Над Лондоном продолжал висеть туман, равнодушный и плотный, как вата.
Появление первых бумажных денег в Европе
Стокгольм. Июль, пропитанный вонью гниющей сельди и влажной копотью. Воздух густой, как кисель, его можно резать тупым ножом.
В узком коридоре банка теснота несусветная. Стены потеют известкой. С потолка капает – то ли конденсат, то ли чья-то моча с верхнего этажа. Под ногами хлюпает месиво из опилок, крысиного помета и размокшей соломки. Юхан Пальмструк, директор, человек с лицом измятым и серым, как нестиранное исподнее, продирается сквозь толпу помощников. Кто-то сует ему под нос обгрызанное перо, кто-то пытается поцеловать рукав камзола, испачканного в чернилах и жире.
– Тесно, – хрипит Пальмструк. – Дышать нечем. Куда девали медь?

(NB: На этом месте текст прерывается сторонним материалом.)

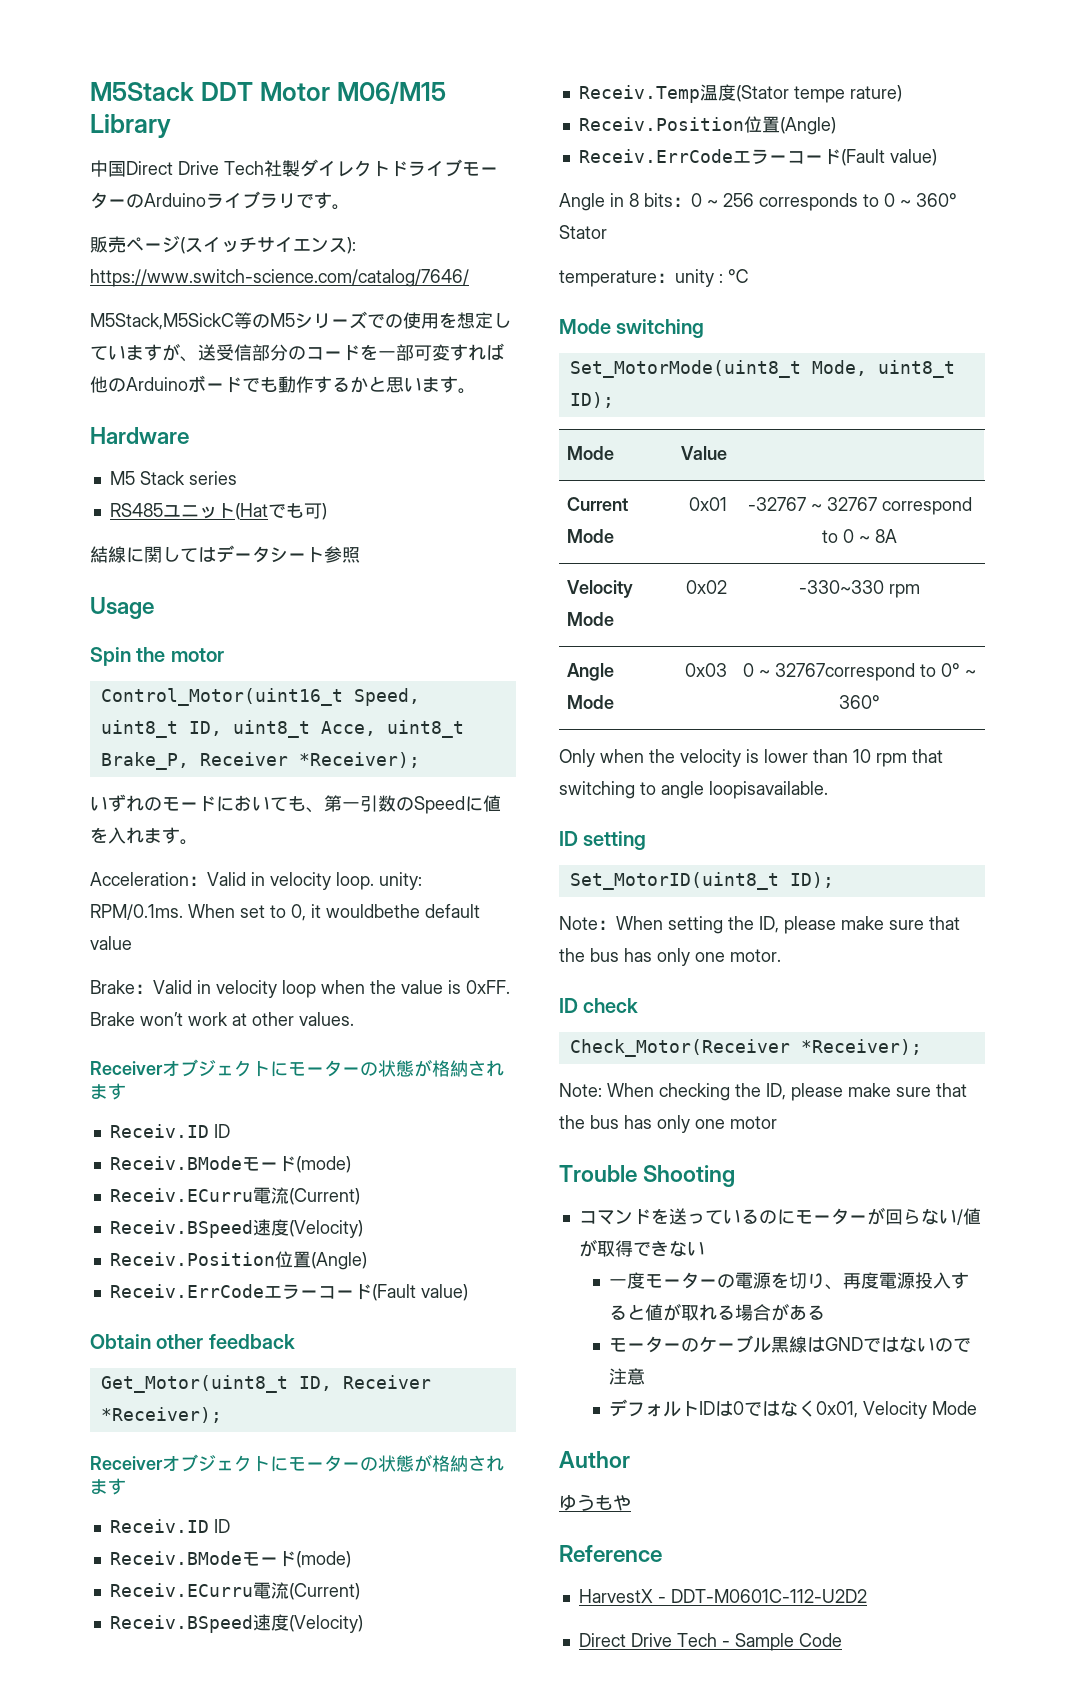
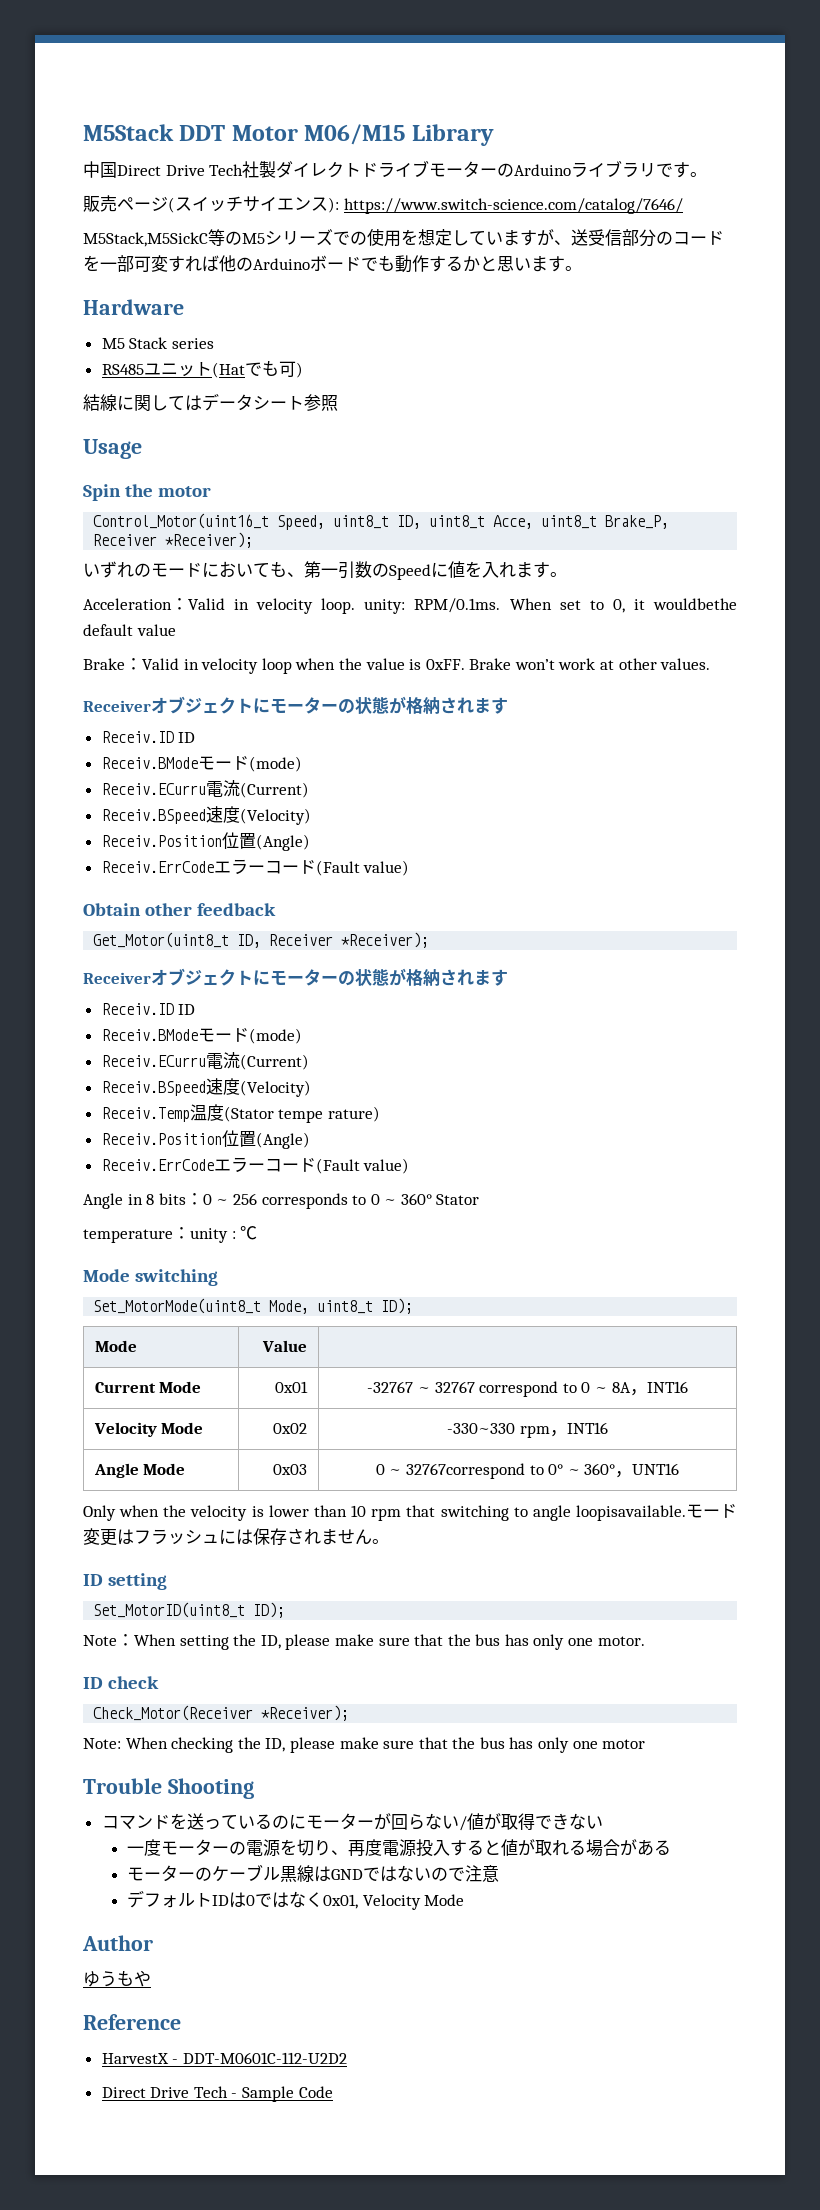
- Current Mode | 0x01 | -32767 ~ 32767 correspond to 0 ~ 8A
+ Current Mode | 0x01 | -32767 ~ 32767 correspond to 0 ~ 8A，INT16
- Velocity Mode | 0x02 | -330~330 rpm
+ Velocity Mode | 0x02 | -330~330 rpm，INT16
- Angle Mode | 0x03 | 0 ~ 32767correspond to 0° ~ 360°
+ Angle Mode | 0x03 | 0 ~ 32767correspond to 0° ~ 360°，UNT16
+ モード変更はフラッシュには保存されません。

– Сгрузили, господин директор, – сипит в ответ клерк с бельмом на глазу. – В подвал сгрузили. Просел пол. У соседа снизу, жестянщика, потолок выгнуло пузом. Скоро плиты на голову посыпались бы. Три тонны на одну расписку… Не держат балки.
В центре зала на дубовом столе, залитом воском и засиженном мухами, лежит Она. Kreditivsedlar. Бумажка. Хрустит под пальцами, как сухой лист. Чистая, почти девственная на фоне этого грязного ада. На ней – печати, восковые кляксы, чьи-то невнятные закорючки.
Рядом стоит купец из Гетеборга. У него изо рта пахнет чесноком и безнадегой. Он смотрит на бумагу с ужасом, как смотрят на святые мощи, которые могут оказаться костью бродячей собаки.
– И это… все? – шепчет купец, вытирая сальный лоб обшлагом. – Вместо моих телег с медными плитами? Это вот… тряпица?
Пальмструк берет бумагу за край двумя пальцами. С ногтя срывается капля грязи и падает точно на герб.
– Это вера, дурак, – роняет он, и в голосе его слышится скрип несмазанных петель. – Золото твое – земля. Медь твоя – прах. Тяжесть тянет вниз, в могилу. А это… это мысль. Ты веришь, что я тебе отдам, если ты придешь. И я верю, что ты веришь.
В углу кто-то громко испражняется в ведро. Карлик в облезлом парике пытается поймать муху прямо на гербовой печати. Абсурд происходящего давит на виски. Весь мир, со всеми его армиями, фрегатами и холодными морями, вдруг съежился до размера этого лоскута, вымоченного в терпентине.
– А если… если все сразу придут? – заикается купец.
Пальмструк скалится. Зубы у него желтые, редкие, как колья в разоренном заборе. Он наклоняется к самому уху купца, обдавая того запахом перегара и величия.
– Тогда, милейший, мы все просто дружно сделаем вид, что бумаги – это и есть золото. И будем так жить, пока не сдохнем. Главное – не моргать.
Он резко припечатывает бумагу к столу ладонью. Грязь расплывается под рукой красивым узором. В подвале утробно ухнуло – это окончательно лопнула балка под весом никому не нужного металла. Сверху посыпалась штукатурка, беля плечи присутствующих, превращая их в призраков, запертых в каморке новой эры.
Торжество абстракции свершилось. В вонючем Стокгольме, среди кашля и нищеты, человечество официально выбрало пустоту, потому что та была легче камня.
Открытие Стоунхенджа
Туман в тот год был густой, как несвежий кисель, перемешанный с конским навозом. Он лип к лицу, забивался в ноздри и превращал парик Джона Обри в мокрую паклю, от которой разило пудрой и псиной.
Обри кашлял. Кашель вырывался из него с влажным хрустом, будто внутри шевелилась сырая жаба. Вокруг, в серой взвеси Солсберийской равнины, копошились тени. Где-то внизу, у самых сапог, хлюпала невидимая грязь, и в этой грязи возились люди – не то крестьяне, не то призраки в обносках, выкапывающие репу или собственные кости.